Hidden Histories of the Viking Age

ebook
1 of 2 copies available
1 of 2 copies available

A New York Times Editors' Choice

A "brilliantly written, brilliantly conceived" (Tom Holland) history of the Viking Age, from mighty leaders to rebellious teenagers, told through their runes and ruins, games and combs, trash and treasure.

In imagining a Viking, a certain image springs to mind: a barbaric warrior, leaping ashore from a longboat, and ready to terrorize the hapless local population of a northern European town. Yet while such characters define our imagination of the Viking Age today, they were in the minority.

Instead, in the time-stopping soils, water, and ice of the North, Eleanor Barraclough excavates a preserved lost world, one that reimagines a misunderstood society. By examining artifacts of the past—remnants of wooden gaming boards, elegant antler combs, doodles by imaginative children and bored teenagers, and runes that reveal hidden loves, furious curses, and drunken spouses summoned home from the pub—Barraclough illuminates life in the medieval Nordic world as not just a world of rampaging warriors, but as full of globally networked people with recognizable concerns.

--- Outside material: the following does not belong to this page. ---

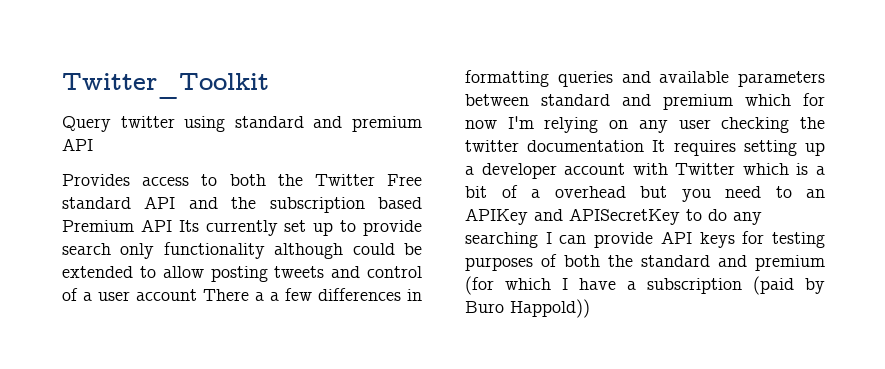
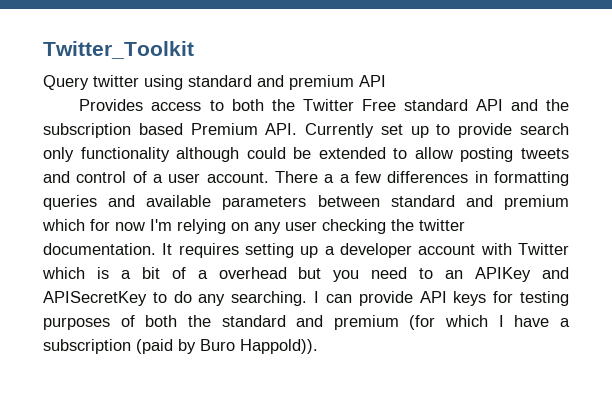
- Provides access to both the Twitter Free standard API and the subscription based Premium API Its currently set up to provide search only functionality although could be extended to allow posting tweets and control of a user account There a a few differences in formatting queries and available parameters between standard and premium which for now I'm relying on any user checking the twitter documentation It requires setting up a developer account with Twitter which is a bit of a overhead but you need to an APIKey and APISecretKey to do any searching I can provide API keys for testing purposes of both the standard and premium (for which I have a subscription (paid by Buro Happold))
+ Provides access to both the Twitter Free standard API and the subscription based Premium API. Currently set up to provide search only functionality although could be extended to allow posting tweets and control of a user account. There a a few differences in formatting queries and available parameters between standard and premium which for now I'm relying on any user checking the twitter documentation. It requires setting up a developer account with Twitter which is a bit of a overhead but you need to an APIKey and APISecretKey to do any searching. I can provide API keys for testing purposes of both the standard and premium (for which I have a subscription (paid by Buro Happold)).

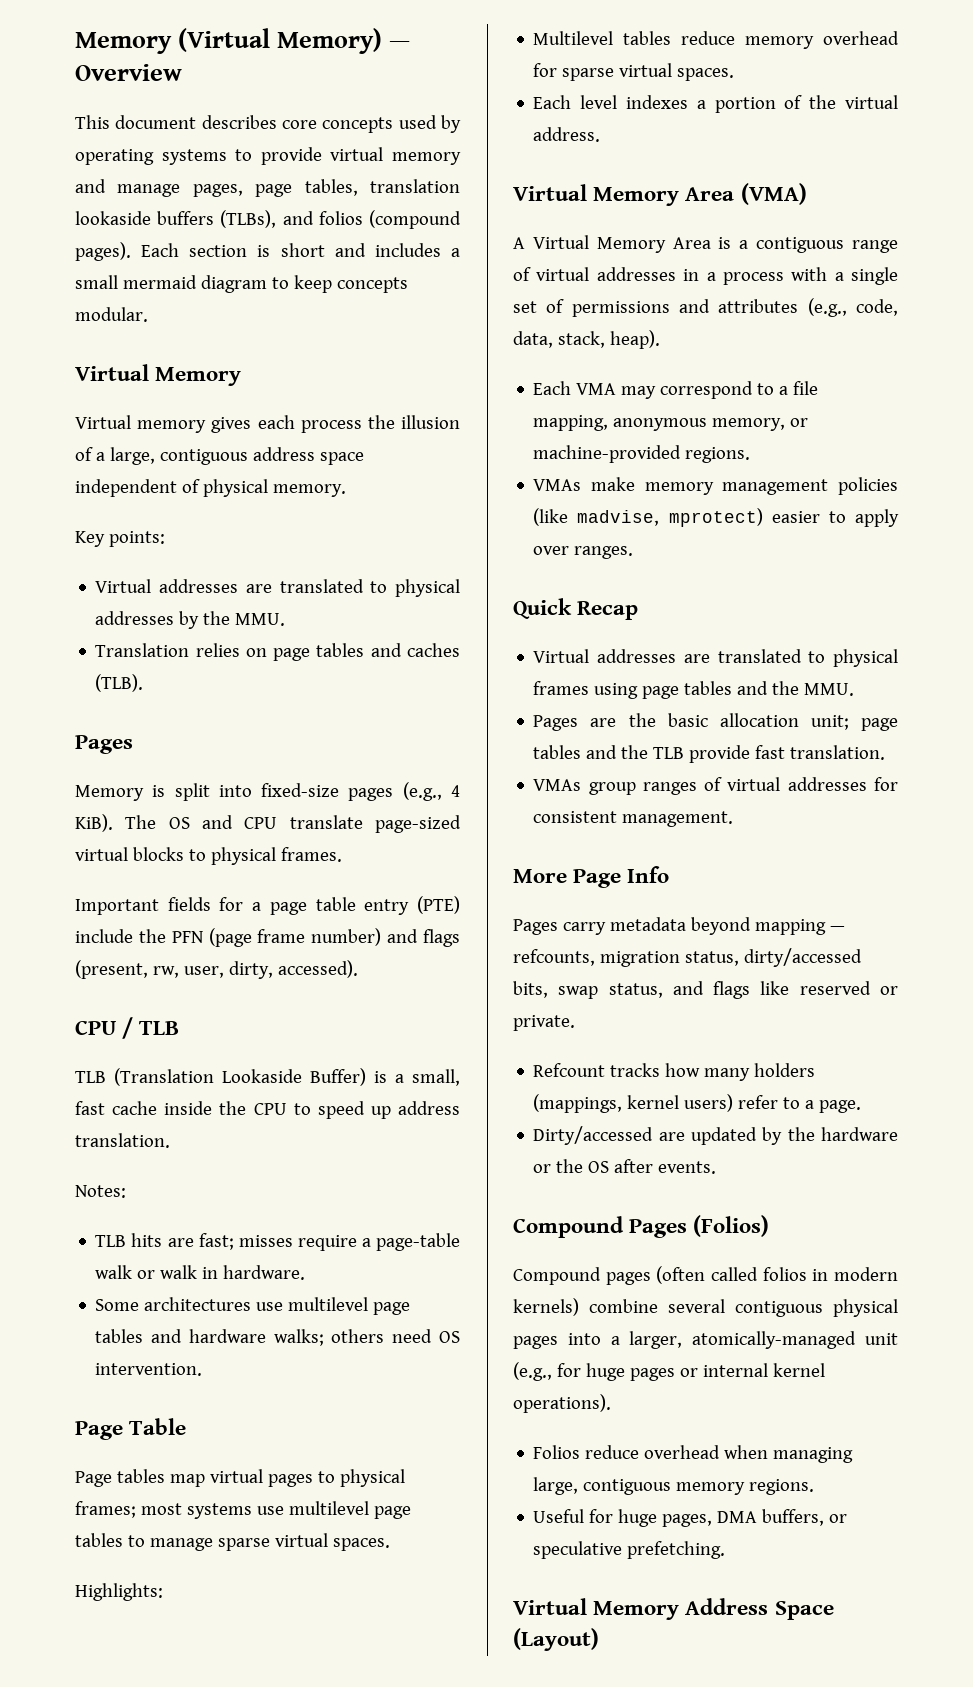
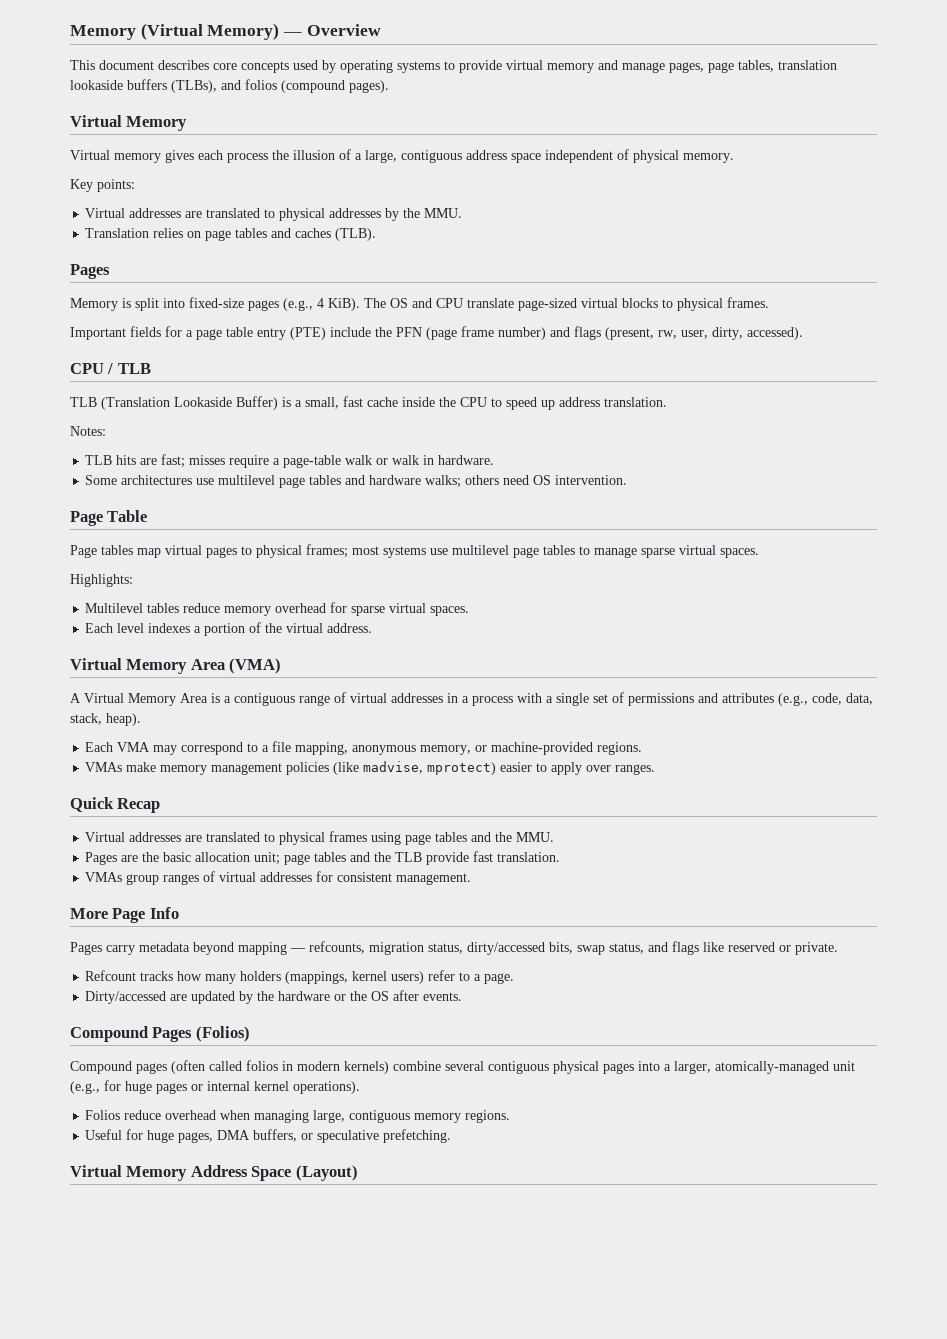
- Each section is short and includes a small mermaid diagram to keep concepts modular.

This is the history of all the people—children, enslaved people, seers, artisans, travelers, writers—who inhabited the medieval Nordic world. Encompassing not just Norway, Denmark, and Sweden, but also Iceland, Greenland, the British Isles, Continental Europe, and Russia, this is a history of a Viking Age filled with real people of different ages, genders, and ethnicities, as told through the traces that they left behind.

"Embers of the hands" is a poetic kenning from the Viking Age that referred to gold. But no less precious are the embers that Barraclough blows back to life in this book—those of ordinary lives long past.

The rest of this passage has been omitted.